Wakil Menteri Energi dan Sumber Daya Mineral (ESDM) Yuliot menegaskan, arah kebijakan tersebut sejalan dengan Asta Cita butir kedua yang menitikberatkan pada penguatan pertahanan dan keamanan, serta kemandirian bangsa melalui swasembada pangan, energi, dan air.
“PLTN sebagai salah satu opsi strategis dalam peta transisi energi nasional dalam mencapai Net Zero Emission 2060. PLTN tidak lagi dianggap sebagai opsi terakhir, melainkan sebagai bagian penting dari perencanaan energi nasional,” ujar Yuliot saat menjadi pembicara kunci pada acara Badan Pengawas Tenaga Nuklir (BAPETEN) Executive Meeting dan Penganugerahan BAPETEN Award 2025 yang digelar di Jakarta, Senin (27/10/2025).
Menurut Yuliot, Indonesia sudah lama memiliki rencana pengembangan energi nuklir. Sejak 1960-an, pemerintah telah membangun tiga reaktor riset, yakni Reaktor Triga di Bandung (2 MW), Reaktor Kartini di Yogyakarta (100 kW), dan Reaktor Serpong di Tangerang Selatan (30 MW).
Ia menambahkan, dasar hukum pengembangan tenaga nuklir di Indonesia sudah kuat. Beberapa regulasi penting di antaranya UU Nomor 10 Tahun 1967 tentang Ketenaganukliran, arah pembangunan PLTN dalam RPJPN 2025–2045, serta PP Nomor 40 Tahun 2025 tentang Kebijakan Energi Nasional.

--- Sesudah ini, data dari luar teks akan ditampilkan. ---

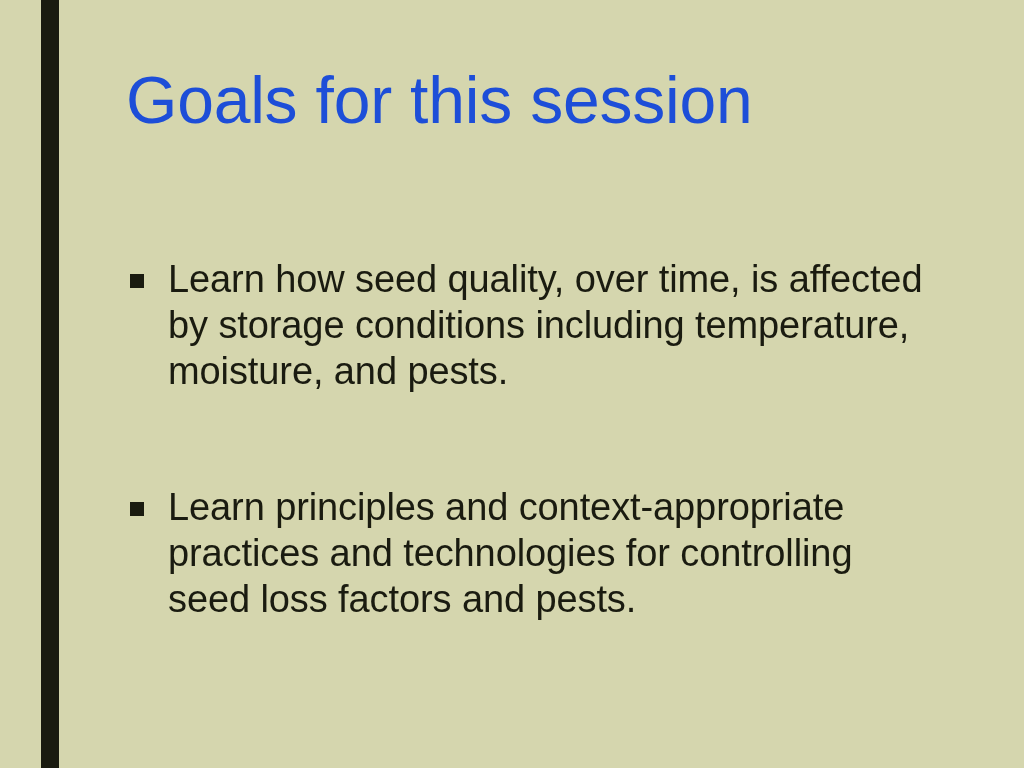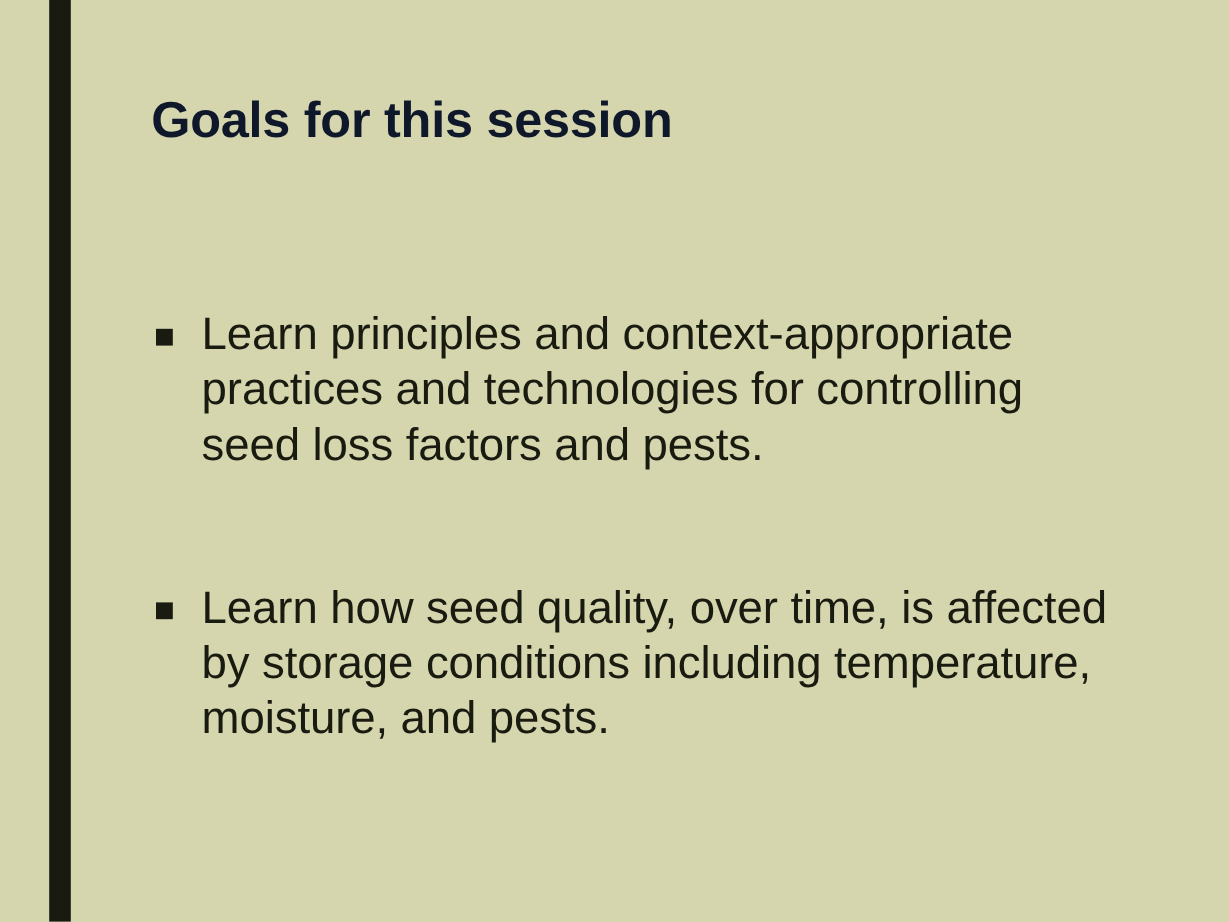--- a/index.html
+++ b/index.html
@@ -37,11 +37,11 @@
     left: 126px;
     top: 69px;
     width: 830px;
-    font-size: 42px;
+    font-size: 66px;
     line-height: 62px;
-    font-weight: bold;
+    font-weight: normal;
     letter-spacing: -0.2px;
-    color: #0f172a;
+    color: #1d4ed8;
     margin: 0;
     white-space: nowrap;
   }

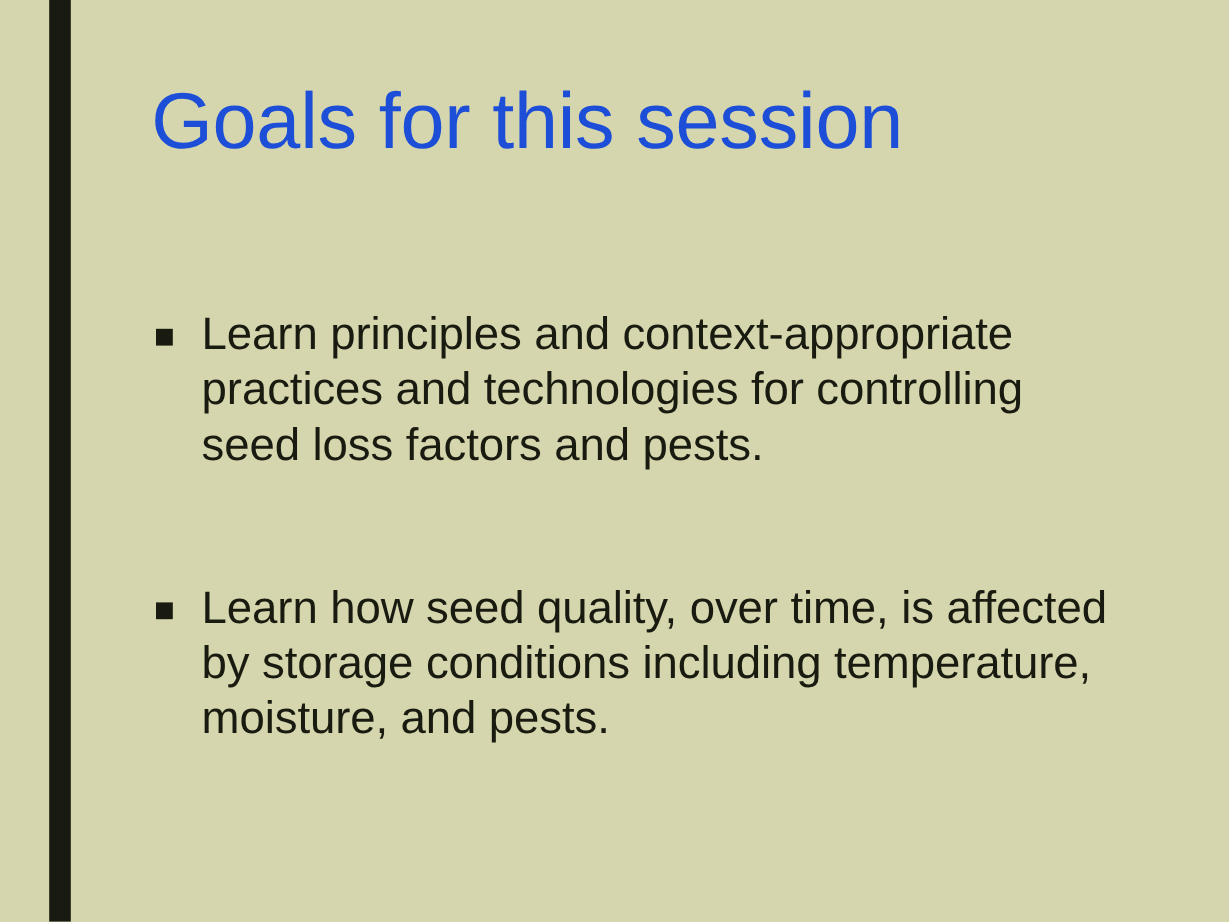--- a/index.html
+++ b/index.html
@@ -96,12 +96,12 @@
 
     <li class="bullet-item">
       <span class="bullet-marker"></span>
-      <span class="bullet-text">Learn principles and context-appropriate practices and technologies for controlling seed loss factors and pests.</span>
+      <span class="bullet-text">Learn how seed quality, over time, is affected by storage conditions including temperature, moisture, and pests.</span>
     </li>
 
     <li class="bullet-item">
       <span class="bullet-marker"></span>
-      <span class="bullet-text">Learn how seed quality, over time, is affected by storage conditions including temperature, moisture, and pests.</span>
+      <span class="bullet-text">Learn principles and context-appropriate practices and technologies for controlling seed loss factors and pests.</span>
     </li>
 
   </ul>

“Dalam PP Nomor 45 Tahun 2025, PLTN tidak lagi dianggap sebagai opsi terakhir, melainkan sebagai bagian penting dari perencanaan energi nasional. Seluruh dokumen tersebut menegaskan komitmen Indonesia untuk mengoperasikan PLTN pertama pada tahun 2032 dan mencapai kapasitas 44 GW pada tahun 2060. Dari total rencana 44 GW, sekitar 35 MW akan dialokasikan untuk kebutuhan listrik umum, sementara 9 GW ditujukan bagi produksi hidrogen nasional,” jelasnya.

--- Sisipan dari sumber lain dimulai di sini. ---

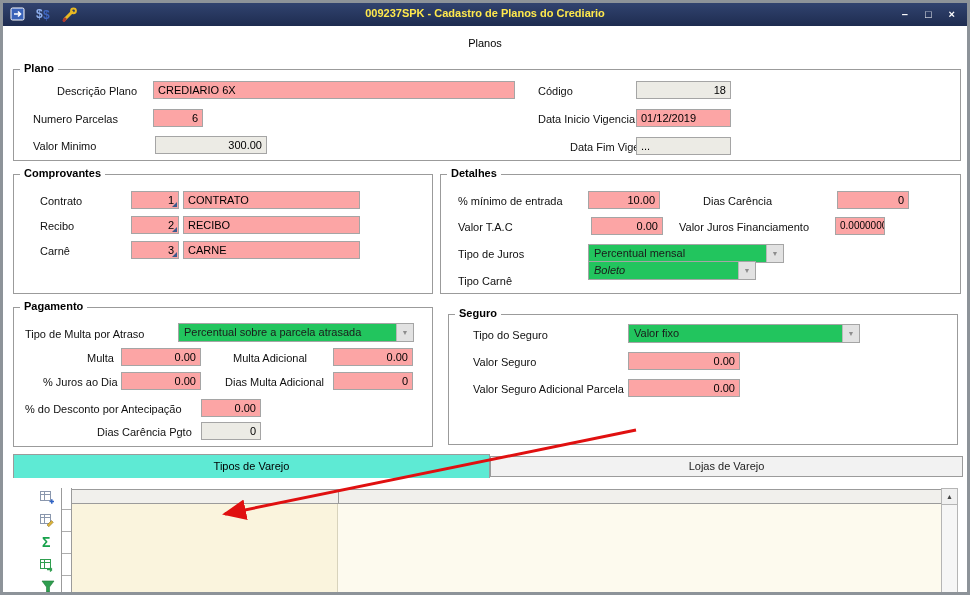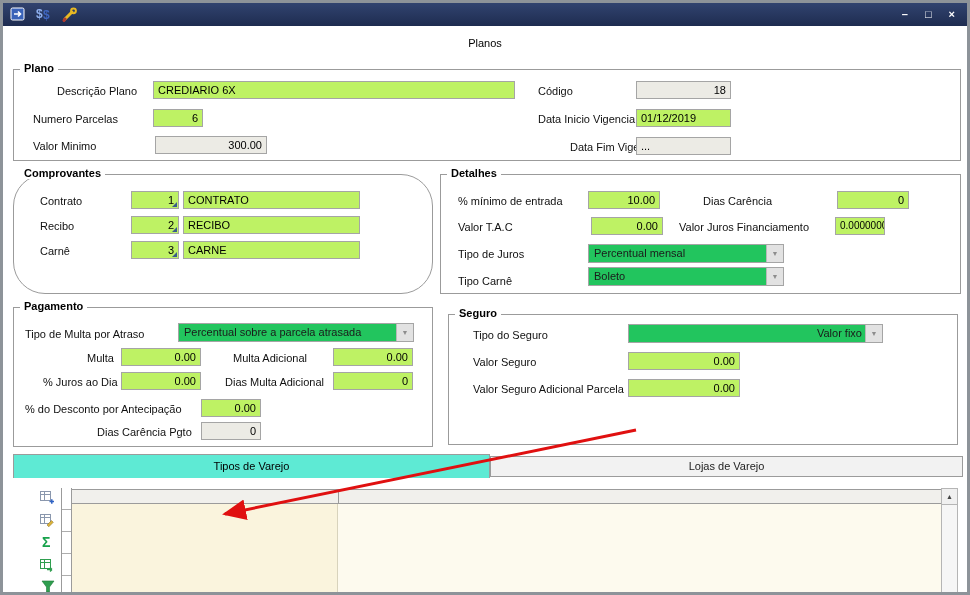--- a/index.html
+++ b/index.html
@@ -96,6 +96,7 @@
           </svg>
       </span>
     </div>
+    <div class="tb-title">009237SPK - Cadastro de Planos do Crediario</div>
     <div class="tb-controls">
       <span>–</span>
       <span>□</span>

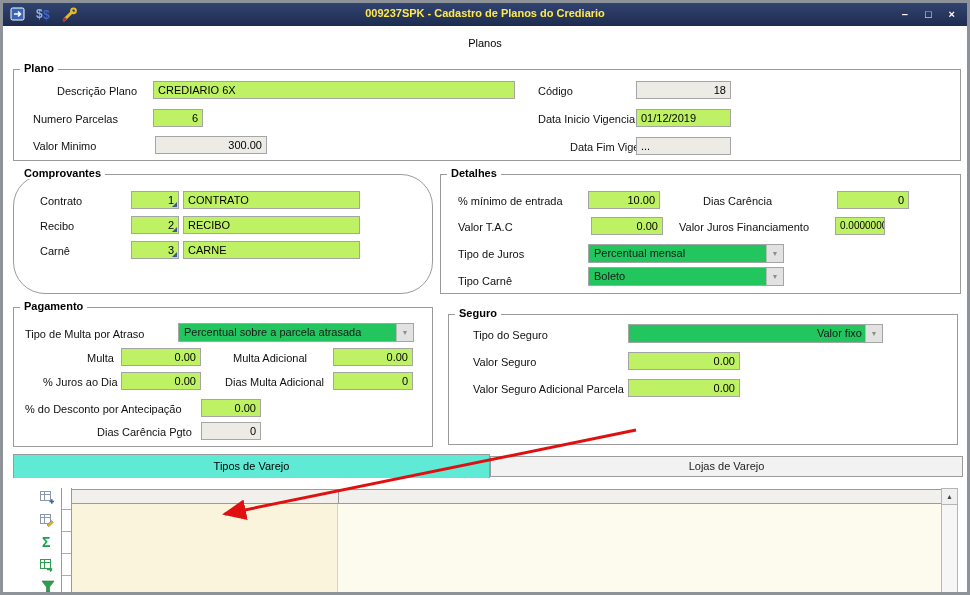--- a/index.html
+++ b/index.html
@@ -24,7 +24,7 @@
             font-size:11px; font-weight:bold; color:#000; white-space:nowrap; }
 
   .lbl { position:absolute; font-size:11px; color:#101010; white-space:nowrap; line-height:14px; }
-  .inp { position:absolute; height:18px; border:1px solid #a5a5a5; background:#bef264;
+  .inp { position:absolute; height:18px; border:1px solid #a5a5a5; background:#fca5a5;
          font-size:11px; line-height:16px; padding:0 4px; color:#000; overflow:hidden; }
   .inp.ro  { background:#ECEBE5; }
   .inp.num { text-align:right; }

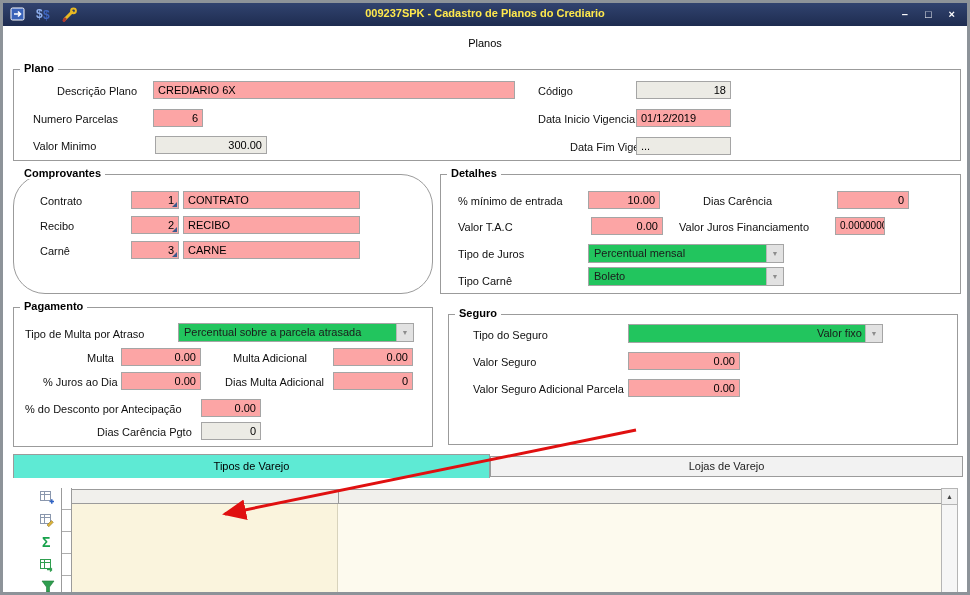--- a/index.html
+++ b/index.html
@@ -109,7 +109,7 @@
   <div class="groupbox" style="left:10px; top:66px; width:948px; height:92px;">
     <span class="legend">Plano</span>
   </div>
-  <div class="groupbox" style="left:10px; top:171px; width:420px; height:120px;border-radius:32px;">
+  <div class="groupbox" style="left:10px; top:171px; width:420px; height:120px;">
     <span class="legend">Comprovantes</span>
   </div>
   <div class="groupbox" style="left:437px; top:171px; width:521px; height:120px;">

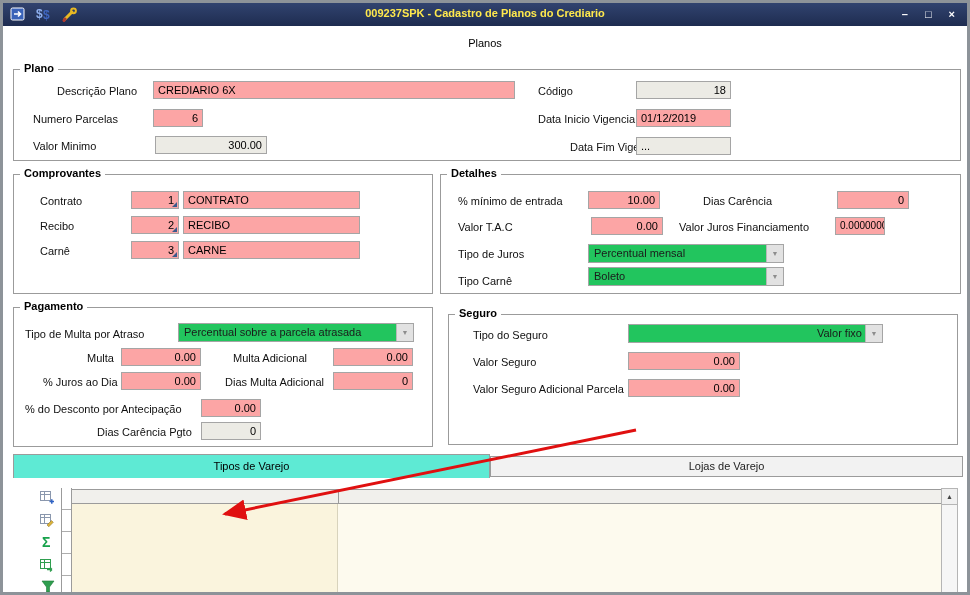--- a/index.html
+++ b/index.html
@@ -166,7 +166,7 @@
   </div>
 
   <span class="lbl" style="left:455px; top:271px;">Tipo Carnê</span>
-  <div class="dd" style="left:585px; top:264px; width:196px;">
+  <div class="dd" style="left:585px; top:258px; width:168px;font-style:italic;">
     <span>Boleto</span>
     <span class="dd-btn">▼</span>
   </div>

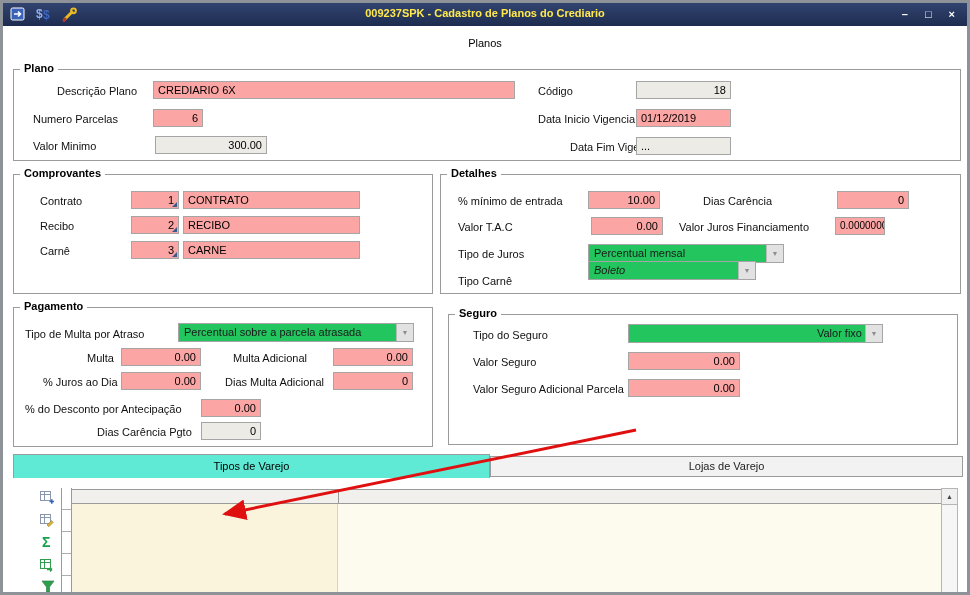--- a/index.html
+++ b/index.html
@@ -194,7 +194,7 @@
   <div class="inp ro num" style="left:198px; top:419px; width:60px;">0</div>
 
   <span class="lbl" style="left:470px; top:325px;">Tipo do Seguro</span>
-  <div class="dd" style="left:625px; top:321px; width:255px;text-align:right;">
+  <div class="dd" style="left:625px; top:321px; width:232px;">
     <span>Valor fixo</span>
     <span class="dd-btn">▼</span>
   </div>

Porsi energi nuklir dalam bauran energi nasional diproyeksikan mencapai 5 persen pada 2030 dan meningkat menjadi 11 persen pada 2060.

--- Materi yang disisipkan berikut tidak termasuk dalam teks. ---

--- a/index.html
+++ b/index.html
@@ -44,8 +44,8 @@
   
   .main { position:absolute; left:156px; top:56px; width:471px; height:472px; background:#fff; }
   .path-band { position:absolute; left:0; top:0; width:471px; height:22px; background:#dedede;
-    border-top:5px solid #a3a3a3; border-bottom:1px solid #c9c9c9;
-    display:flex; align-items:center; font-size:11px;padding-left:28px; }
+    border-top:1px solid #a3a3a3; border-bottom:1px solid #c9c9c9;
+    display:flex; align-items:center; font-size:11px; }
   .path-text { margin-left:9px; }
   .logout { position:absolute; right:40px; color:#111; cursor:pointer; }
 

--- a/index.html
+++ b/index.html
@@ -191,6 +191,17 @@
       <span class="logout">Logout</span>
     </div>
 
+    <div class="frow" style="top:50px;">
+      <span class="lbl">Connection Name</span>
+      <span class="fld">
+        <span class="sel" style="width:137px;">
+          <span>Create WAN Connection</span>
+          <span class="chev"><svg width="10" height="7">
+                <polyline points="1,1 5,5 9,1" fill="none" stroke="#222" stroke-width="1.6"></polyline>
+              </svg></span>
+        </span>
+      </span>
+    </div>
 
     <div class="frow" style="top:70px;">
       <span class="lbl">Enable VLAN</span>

Namun, Yuliot mengakui pengembangan PLTN menghadapi sejumlah tantangan. Selain biaya investasi besar sekitar US$ 3,8 miliar per unit, pembangunan juga membutuhkan waktu 4–5 tahun.
Faktor keselamatan menjadi perhatian serius pemerintah. Indonesia yang rawan bencana memerlukan pengawasan ketat dan mitigasi risiko tinggi. Pemerintah akan memastikan standar keamanan terpenuhi dan bekerja sama dengan pihak internasional melalui BAPETEN.